|This article is written from the Real World perspective|
Richard "Dick" Miller (born December 25, 1928 in The Bronx, New York, died January 30, 2019 in Toluca Lake, California) was an American actor.
Miller was born in The Bronx, New York. He served in the U.S. Navy and earned a prize title as a middleweight boxer. He performed on Broadway and moved to California in 1952 seeking work as a writer.
He became friends with director Roger Corman, who cast him in several of his low-budget horror films. In particular, Miller created the character of Walter Paisley, an artist whose sculptures are suspiciously lifelike, in 1959's A Bucket of Blood and several subsequent films.

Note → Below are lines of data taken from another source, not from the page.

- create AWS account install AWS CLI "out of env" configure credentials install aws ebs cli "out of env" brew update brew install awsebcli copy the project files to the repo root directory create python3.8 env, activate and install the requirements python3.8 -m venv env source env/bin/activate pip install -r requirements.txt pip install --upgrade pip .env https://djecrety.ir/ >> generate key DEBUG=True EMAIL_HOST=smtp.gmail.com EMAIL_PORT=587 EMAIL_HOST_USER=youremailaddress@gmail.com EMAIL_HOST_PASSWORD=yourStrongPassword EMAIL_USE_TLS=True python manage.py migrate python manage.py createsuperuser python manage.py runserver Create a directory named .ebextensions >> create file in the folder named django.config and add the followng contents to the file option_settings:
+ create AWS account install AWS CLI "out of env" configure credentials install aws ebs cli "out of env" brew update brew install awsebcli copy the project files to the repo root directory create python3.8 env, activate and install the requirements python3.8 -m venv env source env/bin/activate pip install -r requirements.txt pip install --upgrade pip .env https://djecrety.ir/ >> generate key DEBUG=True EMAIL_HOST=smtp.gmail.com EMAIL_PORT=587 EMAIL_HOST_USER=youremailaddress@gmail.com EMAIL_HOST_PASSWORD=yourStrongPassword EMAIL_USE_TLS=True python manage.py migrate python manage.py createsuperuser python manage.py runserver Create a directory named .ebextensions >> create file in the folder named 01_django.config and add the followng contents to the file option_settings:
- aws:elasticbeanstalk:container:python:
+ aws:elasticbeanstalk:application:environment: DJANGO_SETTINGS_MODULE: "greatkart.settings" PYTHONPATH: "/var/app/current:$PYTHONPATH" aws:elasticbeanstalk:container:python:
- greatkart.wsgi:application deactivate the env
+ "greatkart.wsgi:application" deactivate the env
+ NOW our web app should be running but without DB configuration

He also became well-acquainted with Corman's associates James Cameron and Joe Dante; he has appeared in Cameron's original Terminator (which also featured Linda Hamilton, Earl Boen, Paul Winfield and Lance Henriksen), and has had a part in every film made by Dante (opposite Robert Picardo and occasionally Kevin McCarthy), including Piranha (which was later remade in 3-D and featured Jerry O'Connell), Gremlins and Gremlins 2 (with John Glover) as chauvinistic handyman Murray Futterman, Amazon Women on the Moon, Innerspace, Matinee, and Small Soldiers.
Other connections to the DC Universe include playing the character of Fosnight on the live-action Flash TV series, and an appearance on an episode of Lois & Clark.
An instantly-recognizable screen face, he was cast by Quentin Tarantino in Pulp Fiction (which also featured Phil LaMarr) as "Monster Joe," a salvage yard operator with a sideline in disposing of bodies for Harvey Keitel's Winston Wolf, but his scene was unfortunately deleted from the final cut.